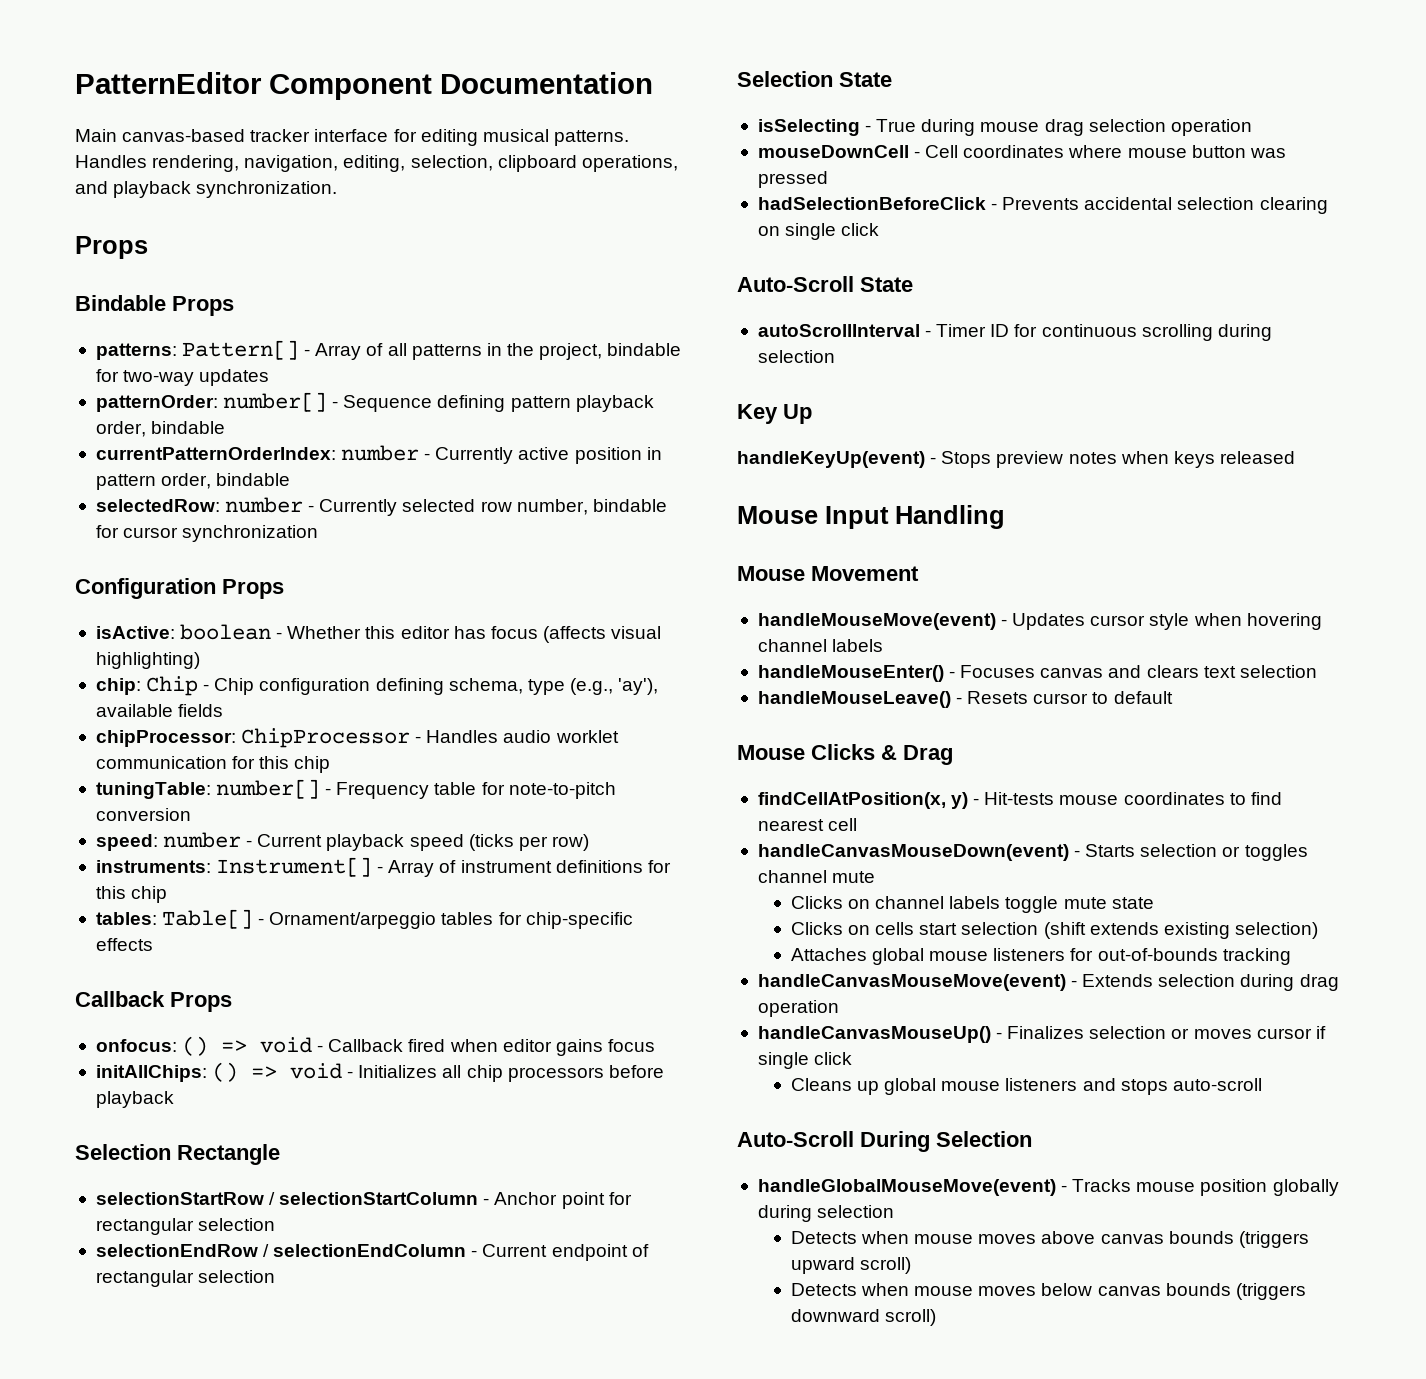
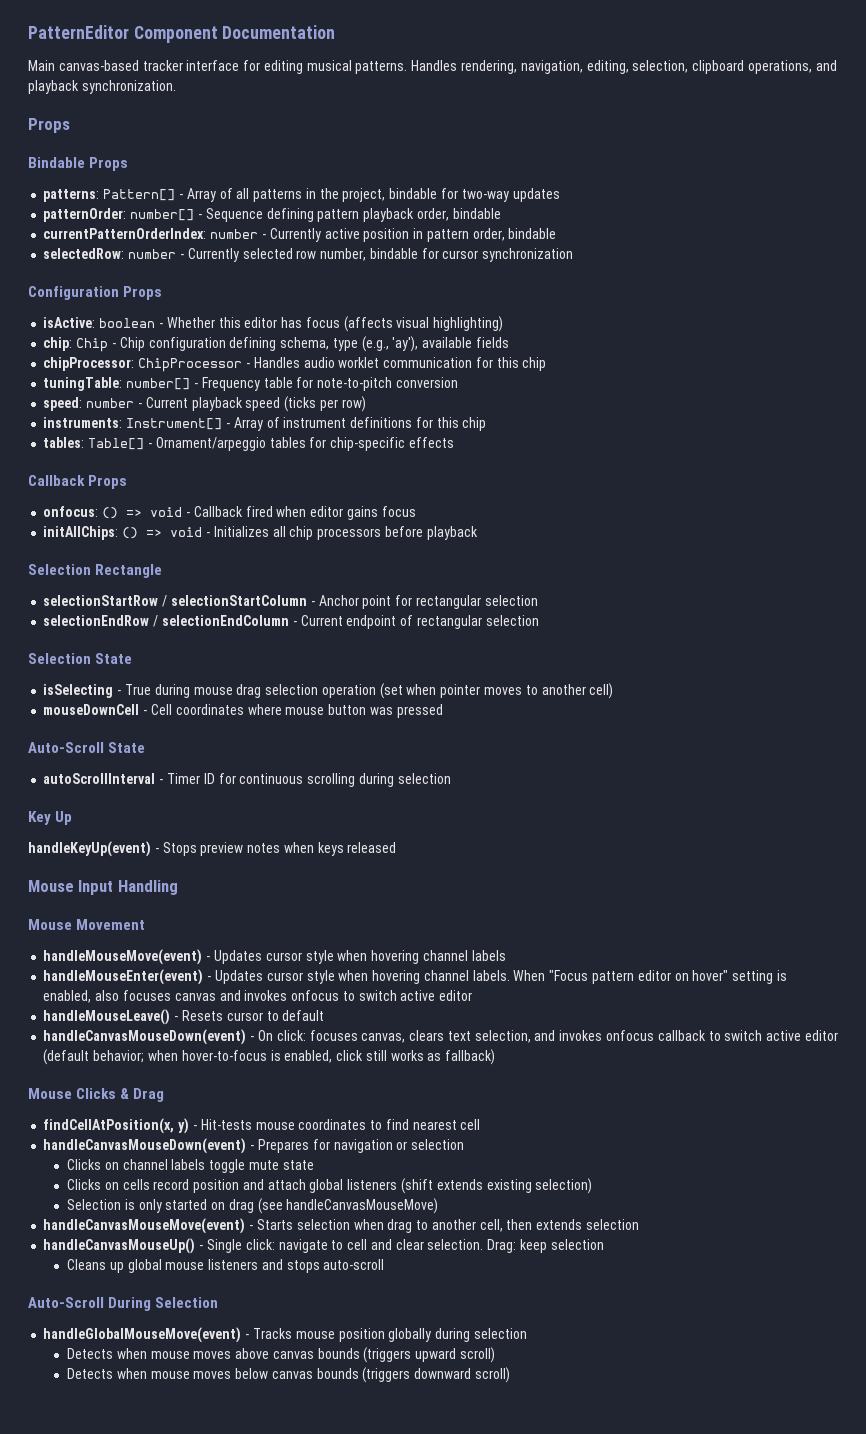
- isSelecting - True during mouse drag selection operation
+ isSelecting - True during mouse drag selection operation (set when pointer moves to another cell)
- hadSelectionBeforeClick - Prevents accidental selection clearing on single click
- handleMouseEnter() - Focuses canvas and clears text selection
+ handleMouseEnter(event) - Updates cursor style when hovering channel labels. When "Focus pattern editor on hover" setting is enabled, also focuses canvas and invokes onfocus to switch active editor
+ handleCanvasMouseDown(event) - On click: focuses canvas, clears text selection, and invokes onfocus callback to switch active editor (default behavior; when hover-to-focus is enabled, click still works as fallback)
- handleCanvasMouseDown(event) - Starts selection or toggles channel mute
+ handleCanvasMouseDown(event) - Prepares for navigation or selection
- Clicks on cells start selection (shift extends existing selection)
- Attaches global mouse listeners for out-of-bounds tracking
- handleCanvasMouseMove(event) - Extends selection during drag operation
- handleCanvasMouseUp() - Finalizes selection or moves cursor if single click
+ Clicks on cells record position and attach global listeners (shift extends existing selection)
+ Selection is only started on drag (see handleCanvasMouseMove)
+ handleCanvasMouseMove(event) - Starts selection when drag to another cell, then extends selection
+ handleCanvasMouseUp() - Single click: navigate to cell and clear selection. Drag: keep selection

--

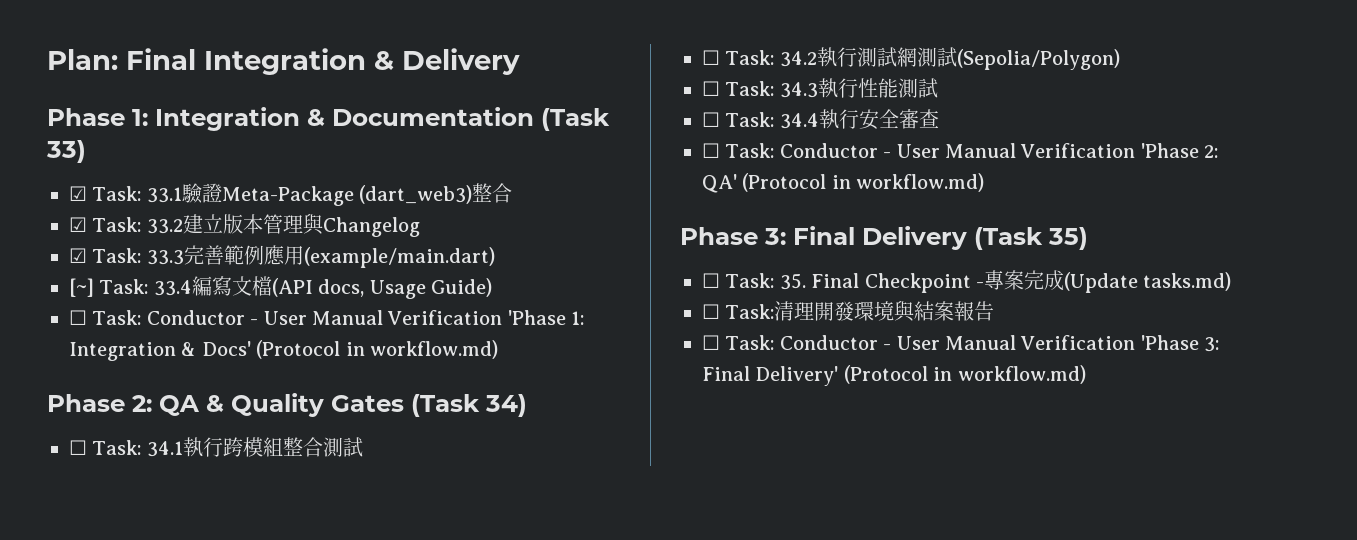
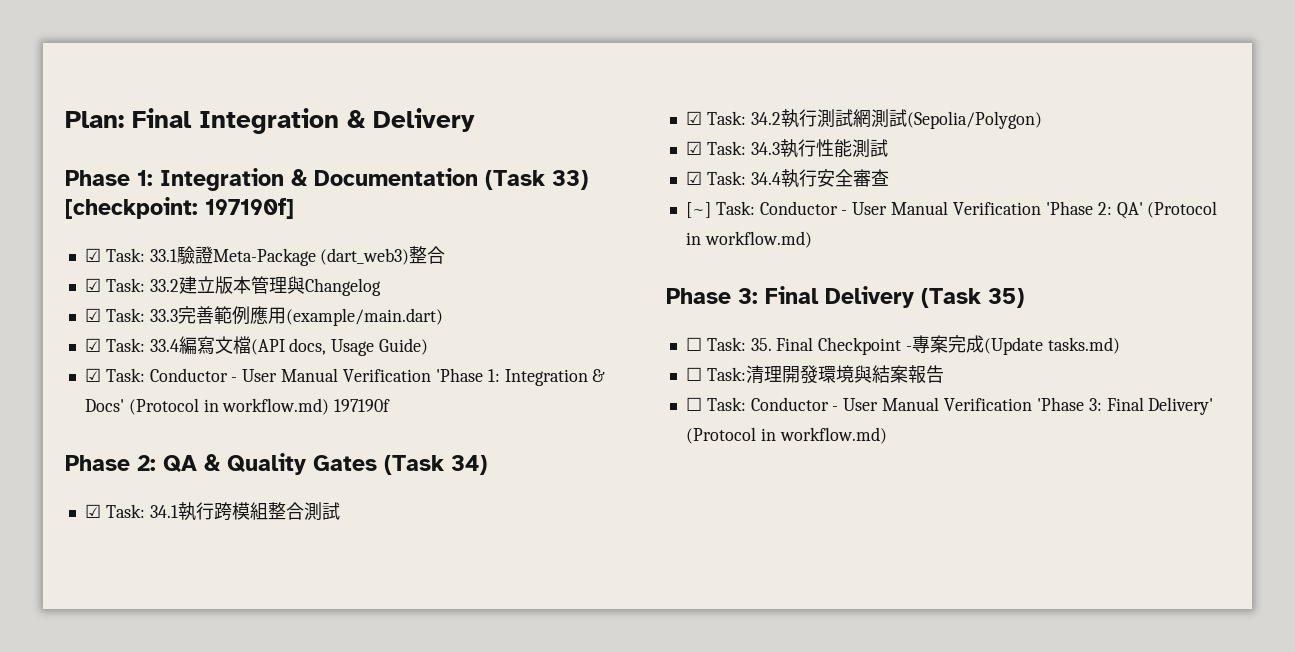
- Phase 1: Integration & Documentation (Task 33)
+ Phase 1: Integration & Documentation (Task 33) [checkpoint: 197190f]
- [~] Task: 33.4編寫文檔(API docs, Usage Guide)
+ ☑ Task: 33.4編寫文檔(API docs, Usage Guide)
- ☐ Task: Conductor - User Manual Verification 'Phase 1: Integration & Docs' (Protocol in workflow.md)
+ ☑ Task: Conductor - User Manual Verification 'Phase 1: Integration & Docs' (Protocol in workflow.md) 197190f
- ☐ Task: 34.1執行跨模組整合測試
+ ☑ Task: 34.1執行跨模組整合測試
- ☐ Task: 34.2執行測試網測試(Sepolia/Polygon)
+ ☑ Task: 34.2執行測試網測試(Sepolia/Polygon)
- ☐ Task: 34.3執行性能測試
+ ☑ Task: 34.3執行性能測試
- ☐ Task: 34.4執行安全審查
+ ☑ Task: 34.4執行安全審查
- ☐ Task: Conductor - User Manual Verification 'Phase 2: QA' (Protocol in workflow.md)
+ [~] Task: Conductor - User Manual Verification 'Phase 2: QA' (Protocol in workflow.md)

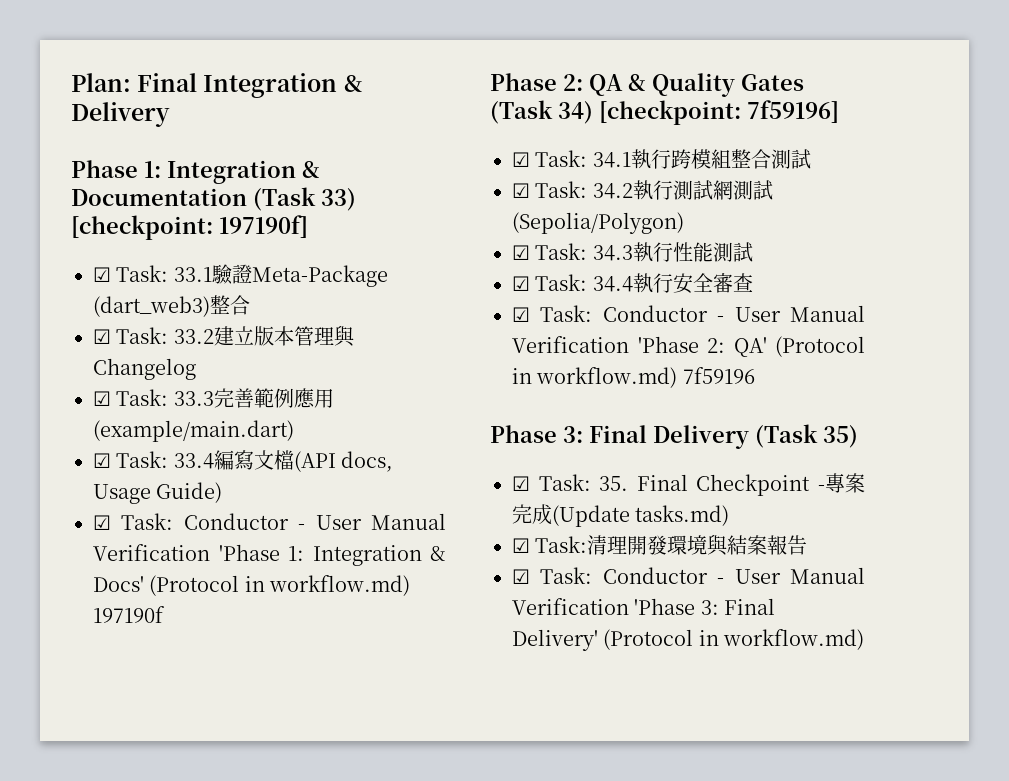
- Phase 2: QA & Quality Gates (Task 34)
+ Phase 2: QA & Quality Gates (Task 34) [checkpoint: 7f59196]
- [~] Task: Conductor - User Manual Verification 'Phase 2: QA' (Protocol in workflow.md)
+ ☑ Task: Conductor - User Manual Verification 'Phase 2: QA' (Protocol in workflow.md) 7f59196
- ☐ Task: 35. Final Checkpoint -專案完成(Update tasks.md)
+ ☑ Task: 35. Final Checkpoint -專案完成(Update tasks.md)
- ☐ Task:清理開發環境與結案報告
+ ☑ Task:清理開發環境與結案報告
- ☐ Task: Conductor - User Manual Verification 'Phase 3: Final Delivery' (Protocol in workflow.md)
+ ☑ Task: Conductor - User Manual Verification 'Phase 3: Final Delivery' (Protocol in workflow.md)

---

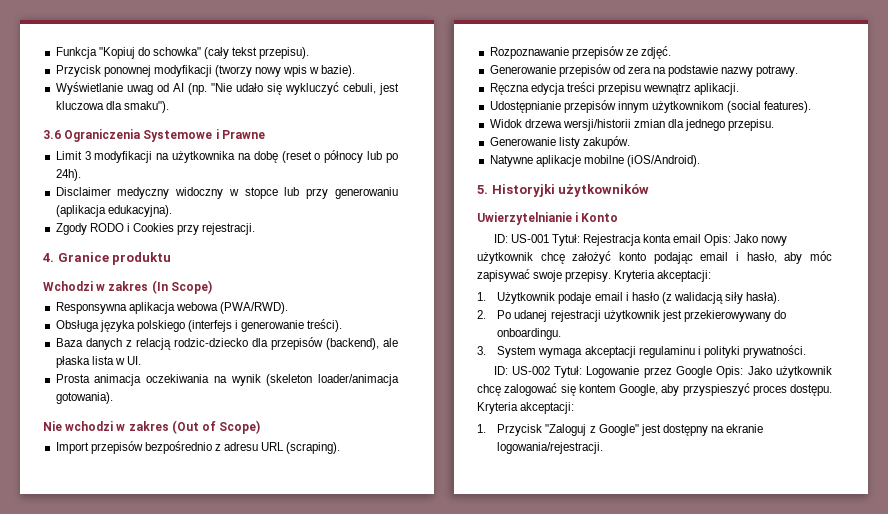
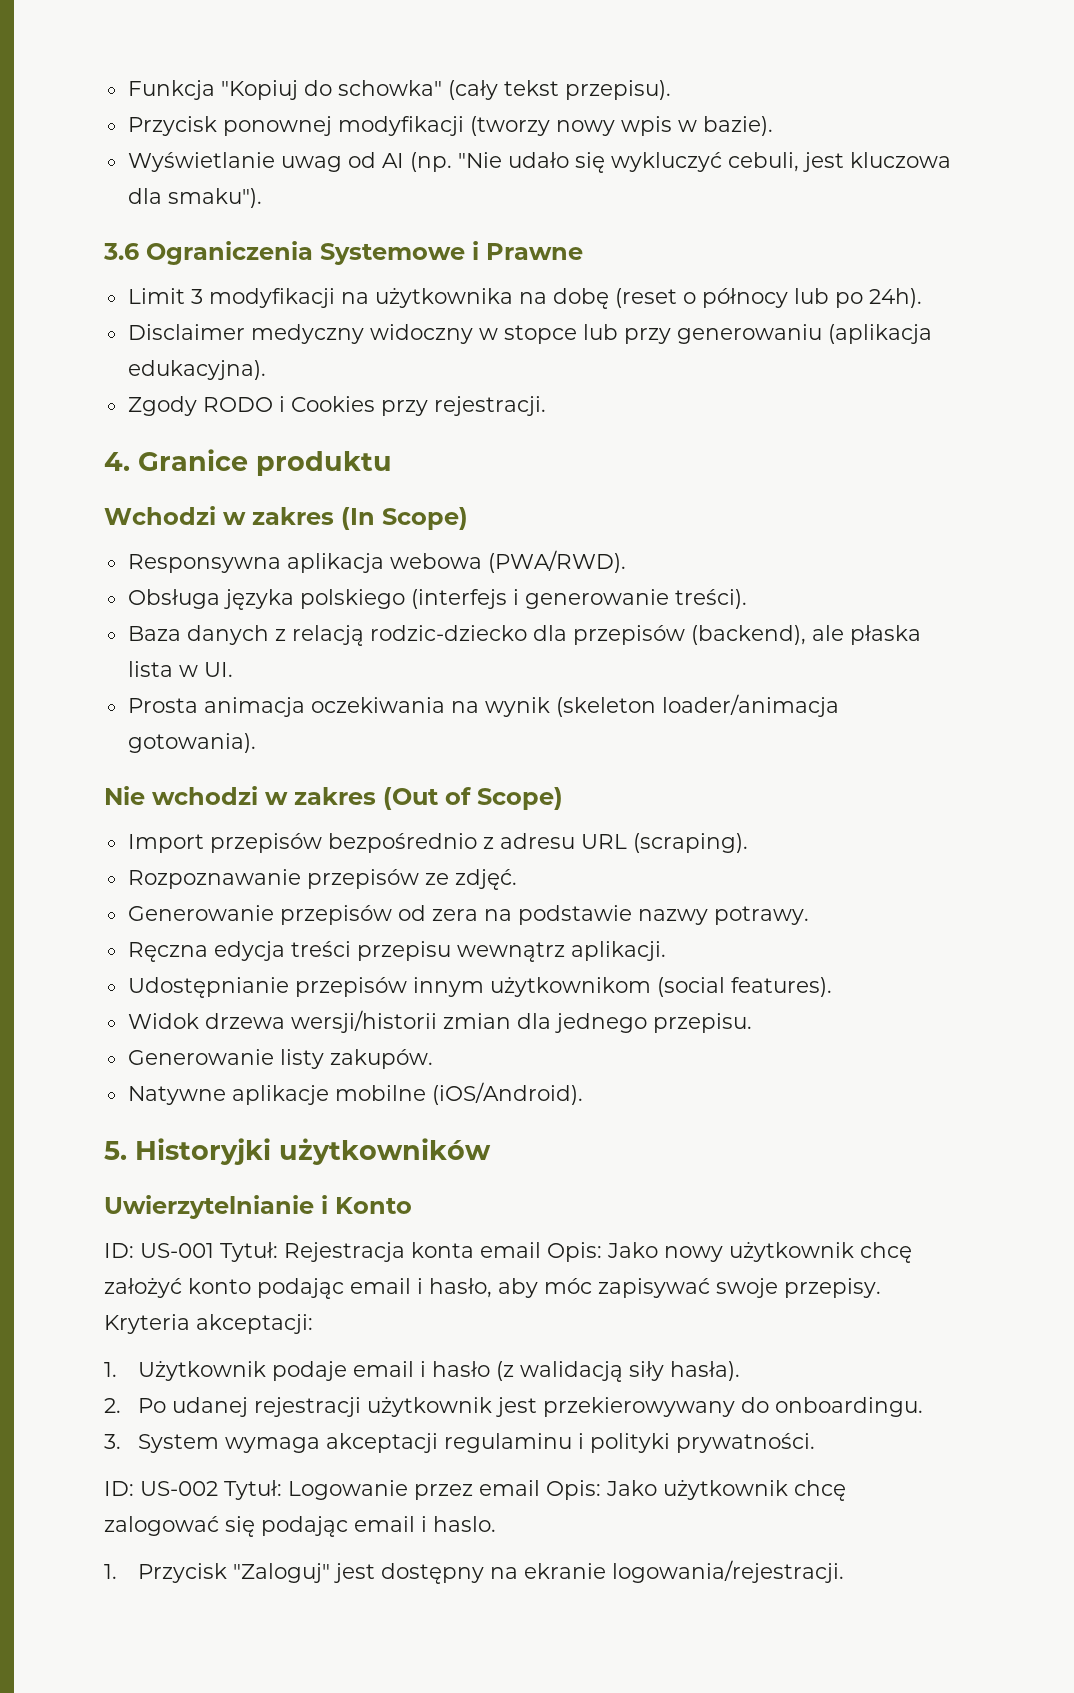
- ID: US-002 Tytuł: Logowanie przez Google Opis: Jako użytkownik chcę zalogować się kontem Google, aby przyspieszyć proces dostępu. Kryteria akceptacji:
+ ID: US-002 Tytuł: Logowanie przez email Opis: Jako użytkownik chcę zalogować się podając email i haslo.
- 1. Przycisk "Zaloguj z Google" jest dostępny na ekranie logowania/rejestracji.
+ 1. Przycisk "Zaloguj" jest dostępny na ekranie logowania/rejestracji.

## Problem to work on
Where the line holding "navigation or selection" appears in the listing above, start reproducing exactly, and end with the line holding "Drag: keep selection".

## Your response
+ handleCanvasMouseDown(event) - Prepares for navigation or selection
- Clicks on cells start selection (shift extends existing selection)
- Attaches global mouse listeners for out-of-bounds tracking
- handleCanvasMouseMove(event) - Extends selection during drag operation
- handleCanvasMouseUp() - Finalizes selection or moves cursor if single click
+ Clicks on cells record position and attach global listeners (shift extends existing selection)
+ Selection is only started on drag (see handleCanvasMouseMove)
+ handleCanvasMouseMove(event) - Starts selection when drag to another cell, then extends selection
+ handleCanvasMouseUp() - Single click: navigate to cell and clear selection. Drag: keep selection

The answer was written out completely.